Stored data
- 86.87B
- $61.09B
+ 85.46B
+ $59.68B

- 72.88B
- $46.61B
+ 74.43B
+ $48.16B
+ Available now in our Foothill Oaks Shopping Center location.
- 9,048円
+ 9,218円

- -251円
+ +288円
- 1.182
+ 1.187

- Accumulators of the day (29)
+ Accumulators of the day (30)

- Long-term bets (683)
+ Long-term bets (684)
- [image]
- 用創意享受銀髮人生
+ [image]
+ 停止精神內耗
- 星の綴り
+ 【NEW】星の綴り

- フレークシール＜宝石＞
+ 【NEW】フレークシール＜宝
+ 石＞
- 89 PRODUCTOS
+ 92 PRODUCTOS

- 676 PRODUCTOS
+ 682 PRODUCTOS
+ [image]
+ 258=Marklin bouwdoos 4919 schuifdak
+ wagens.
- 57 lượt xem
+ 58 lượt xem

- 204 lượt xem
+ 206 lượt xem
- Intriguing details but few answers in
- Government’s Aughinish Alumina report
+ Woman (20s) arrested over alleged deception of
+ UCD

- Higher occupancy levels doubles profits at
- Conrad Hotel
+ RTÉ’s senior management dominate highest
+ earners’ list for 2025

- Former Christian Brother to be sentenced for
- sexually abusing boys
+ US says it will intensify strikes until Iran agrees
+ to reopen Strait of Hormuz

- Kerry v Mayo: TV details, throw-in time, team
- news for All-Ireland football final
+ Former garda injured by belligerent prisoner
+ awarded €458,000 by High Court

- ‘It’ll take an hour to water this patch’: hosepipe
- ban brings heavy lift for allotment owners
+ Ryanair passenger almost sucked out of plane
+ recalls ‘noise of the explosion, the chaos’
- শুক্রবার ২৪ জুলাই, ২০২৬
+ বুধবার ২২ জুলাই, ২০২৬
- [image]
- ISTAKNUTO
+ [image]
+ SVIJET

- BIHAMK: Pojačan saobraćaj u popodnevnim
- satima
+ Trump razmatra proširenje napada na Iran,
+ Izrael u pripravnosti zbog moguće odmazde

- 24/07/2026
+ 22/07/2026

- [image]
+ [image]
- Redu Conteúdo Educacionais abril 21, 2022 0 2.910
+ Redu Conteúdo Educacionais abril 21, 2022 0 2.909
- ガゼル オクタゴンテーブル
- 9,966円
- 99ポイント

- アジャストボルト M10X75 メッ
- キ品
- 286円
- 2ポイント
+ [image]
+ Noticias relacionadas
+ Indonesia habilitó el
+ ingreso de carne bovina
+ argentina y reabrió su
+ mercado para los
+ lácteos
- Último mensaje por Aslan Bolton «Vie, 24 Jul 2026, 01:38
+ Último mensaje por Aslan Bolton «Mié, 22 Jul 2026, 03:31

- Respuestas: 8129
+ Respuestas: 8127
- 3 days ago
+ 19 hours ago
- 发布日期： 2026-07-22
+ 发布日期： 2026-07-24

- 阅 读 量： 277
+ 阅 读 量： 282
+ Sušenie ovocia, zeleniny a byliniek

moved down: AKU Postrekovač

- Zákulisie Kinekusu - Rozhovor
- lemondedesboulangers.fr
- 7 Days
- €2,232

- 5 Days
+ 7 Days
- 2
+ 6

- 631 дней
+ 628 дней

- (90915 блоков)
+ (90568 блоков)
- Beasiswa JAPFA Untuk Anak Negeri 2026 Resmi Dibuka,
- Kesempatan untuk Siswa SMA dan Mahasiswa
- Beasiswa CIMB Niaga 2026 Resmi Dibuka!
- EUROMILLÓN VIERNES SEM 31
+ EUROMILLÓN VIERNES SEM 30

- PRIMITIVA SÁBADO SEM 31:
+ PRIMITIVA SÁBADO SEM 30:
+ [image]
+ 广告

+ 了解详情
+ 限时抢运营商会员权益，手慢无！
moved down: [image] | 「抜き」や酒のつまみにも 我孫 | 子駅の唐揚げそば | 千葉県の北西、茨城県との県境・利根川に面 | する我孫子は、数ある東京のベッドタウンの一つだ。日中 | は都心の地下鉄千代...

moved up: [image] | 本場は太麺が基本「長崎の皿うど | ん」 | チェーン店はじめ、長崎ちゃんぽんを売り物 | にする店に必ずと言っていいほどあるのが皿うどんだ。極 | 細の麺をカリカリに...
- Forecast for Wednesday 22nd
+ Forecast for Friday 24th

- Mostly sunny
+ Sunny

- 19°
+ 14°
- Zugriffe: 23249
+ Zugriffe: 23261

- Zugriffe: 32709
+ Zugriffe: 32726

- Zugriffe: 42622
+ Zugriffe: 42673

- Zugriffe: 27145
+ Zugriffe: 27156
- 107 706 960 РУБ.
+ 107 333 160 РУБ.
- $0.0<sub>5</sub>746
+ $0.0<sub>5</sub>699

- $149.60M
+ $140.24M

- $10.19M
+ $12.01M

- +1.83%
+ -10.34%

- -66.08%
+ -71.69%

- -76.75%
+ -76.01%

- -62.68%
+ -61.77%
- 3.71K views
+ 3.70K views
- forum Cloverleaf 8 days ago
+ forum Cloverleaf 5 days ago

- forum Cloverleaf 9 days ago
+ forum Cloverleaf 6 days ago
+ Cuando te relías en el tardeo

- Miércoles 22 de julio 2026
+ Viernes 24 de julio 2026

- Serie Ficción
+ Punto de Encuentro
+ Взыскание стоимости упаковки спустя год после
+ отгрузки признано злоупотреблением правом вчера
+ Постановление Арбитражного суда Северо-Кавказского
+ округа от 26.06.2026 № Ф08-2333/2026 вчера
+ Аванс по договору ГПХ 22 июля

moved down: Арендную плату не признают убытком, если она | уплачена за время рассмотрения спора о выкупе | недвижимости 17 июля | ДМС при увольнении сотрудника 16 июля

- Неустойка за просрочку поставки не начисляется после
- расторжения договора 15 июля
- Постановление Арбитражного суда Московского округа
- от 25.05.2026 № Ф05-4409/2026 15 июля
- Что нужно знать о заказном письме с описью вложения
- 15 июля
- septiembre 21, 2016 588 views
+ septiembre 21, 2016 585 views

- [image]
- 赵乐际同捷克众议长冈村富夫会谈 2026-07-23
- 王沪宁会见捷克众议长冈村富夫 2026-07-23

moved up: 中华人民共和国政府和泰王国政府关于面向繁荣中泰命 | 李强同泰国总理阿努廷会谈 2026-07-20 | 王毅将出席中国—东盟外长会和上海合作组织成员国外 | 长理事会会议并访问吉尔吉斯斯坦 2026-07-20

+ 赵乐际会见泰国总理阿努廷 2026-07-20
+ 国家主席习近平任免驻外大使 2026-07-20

* **HOW TO COMPLETE THIS TASK**:
Retrieve each line of the data in which the word "Accumulators" can be found.

* **SOLUTION TO THE EXERCISE**:
- Accumulators of the day (29)
+ Accumulators of the day (30)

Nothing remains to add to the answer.